To make a straight shot, you have to line up your rump with the marble and your target. “Some people squat, some people kneel, some people get down on both knees,” says Davis. But even then, no matter how much I tried to line up and put correct shooting technique to work, my shot usually fizzled or traveled an embarrassingly far distance (in the wrong direction). This isn’t a game of muscle. A drop of extra power in a toss makes you feel like a fool. Luckily, newcomers don’t get ribbed quite as much as the regulars. They’ll even let some stuff slide.

But one thing they won’t let slide: the opportunity to poke fun at the day-after pain first-time players endure. It isn’t easy to get out of bed the day after a game. You constantly squat, stand, walk around, and squat back down again during a game. “Anybody who says, ‘How can marbles be good exercise?’ has never played Rolley-Hole,” says Biggerstaff. Bad knees or a bad back can sideline a player permanently.

•••••
WHILE MOST OF the marble games are friendly, there’s a bit more competition — though still friendly — among the marble makers. Just a handful of Monroe County guys turn raw stone into polished marbles, and they’ll drop their wares into your hands to show off their work within moments of meeting you. “They’re very hard to make and get them true and round,” says Davis, who sells his white-flint marbles for $15 to $20 each. Since flint is one of the hardest rocks around — it has a scratch hardness of about 7, while diamonds are a 10 — a good marble can last for years.

When marble makers get going, the dust flies.

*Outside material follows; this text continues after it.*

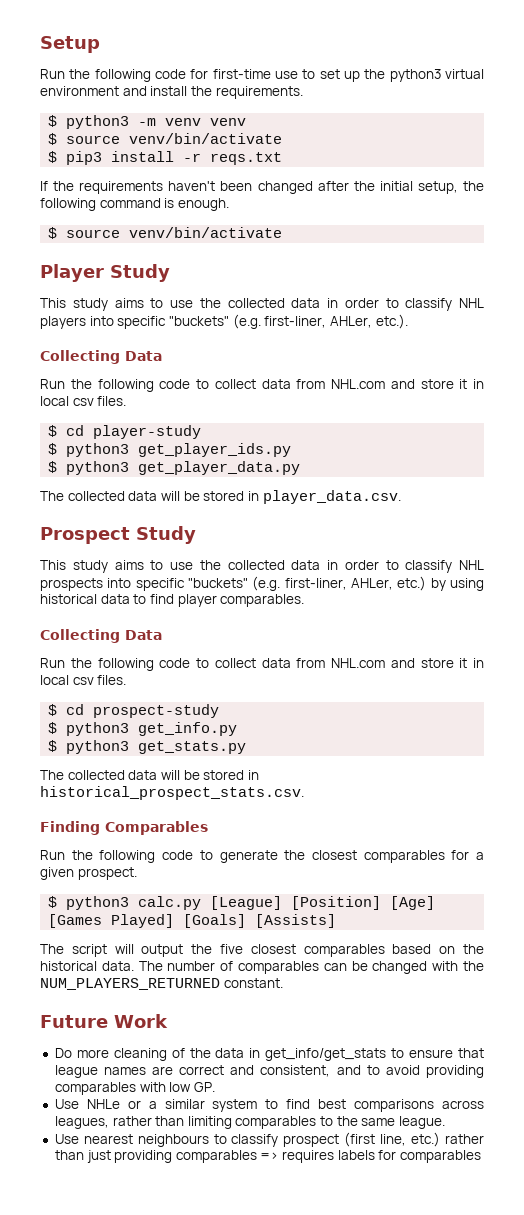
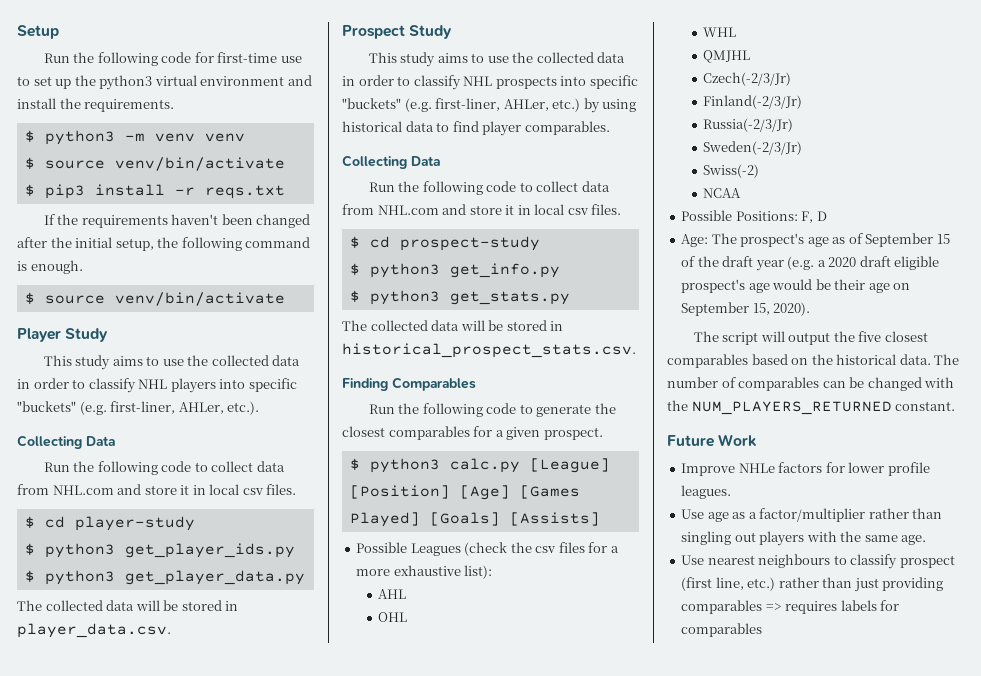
(337, 921) none -> [356,542,619,556] [356,565,493,579] [378,589,407,599] [378,612,408,622] [703,27,737,37] [703,50,751,63] [703,72,792,86] [703,95,803,109] [703,118,794,132] [703,141,803,155] [703,164,760,178] [703,188,742,198] [681,210,827,223] [681,233,950,247] [681,256,940,271] [681,279,911,293] [681,302,811,316] // Possible Leagues (check the csv files for a more exhaustive list): // AHL // OHL // WHL // QMJHL // Czech(-2/3/Jr) // Finland(-2/3/Jr) // Russia(-2/3/Jr) // Sweden(-2/3/Jr) // Swiss(-2) // NCAA // Possible Positions: F, D // Age: The prospect's age as of September 15 of the draft year (e.g. a 2020 draft eligible prospect's age would be their age on September 15, 2020).
[54,1048,485,1061] [54,1065,484,1078] [54,1082,215,1095] [54,1099,485,1112] [54,1116,334,1129] Do more cleaning of the data in get_info/get_stats to ensure that league names are correct and consistent, and to avoid providing comparables with low GP. // Use NHLe or a similar system to find best comparisons across leagues, rather than limiting comparables to -> [681,462,930,476] [681,485,732,499] [681,508,943,522] [681,531,837,546] Improve NHLe factors for lower profile leagues. // Use age as a factor/multiplier rather than singling out players with
[399,1116,446,1129] league. -> [901,535,927,545] age.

After carving small squares of flint out of hunks usually found in nearby riverbeds, they grind the edges off. The flint is held tight between a rough rock form and a grinding wheel. As the flint spins, it glows bright red with heat — up around 250 degrees. “If you get the flint too hot, it’ll just crack and bust,” says Davis.

Most marbles are about three-quarters of an inch thick. Without measuring as he goes along, Davis can make a marble that’s within three one-thousandths of an inch round. Though he sends finished marbles through a tumbler to put a shine on them, it’s the time marbles spend in their owners’ pockets that really puts the best finish on them. “The longer you pack them in your pocket, the slicker they get,” he says.

•••••
“HAH! MAN.”

The long shot hit. The opponent’s marble goes flying.

“You finally hit one, did ya?” a whittler razzes from the sideline.

The whittlers are the Super Dome spectators, and they work on their hunks of wood no matter what happens in the game. When Colonel’s brother, Michael, who is acknowledged as one of the best players, sends a marble arching into the air and to its intended place in a display of skill and precision, the wood shavings keep falling. They’re not carving anything; their hobby is one of deconstruction. They whittle just to whittle. By the end of the evening, the piles of cedar shavings they’ve dropped will make the Super Dome look like a hamster’s paradise.

Then, quietly, the game is over. Michael stays out on the marble yard practicing while everybody else takes up a chair, waiting to see what’s next. But, on this night, there’s another sport that’s going to win out.

“The game starting?”

“Yeah.” And just like that, the potential for more games fades away as players peel off to go home to watch the semifinals of the NCAA basketball tournament.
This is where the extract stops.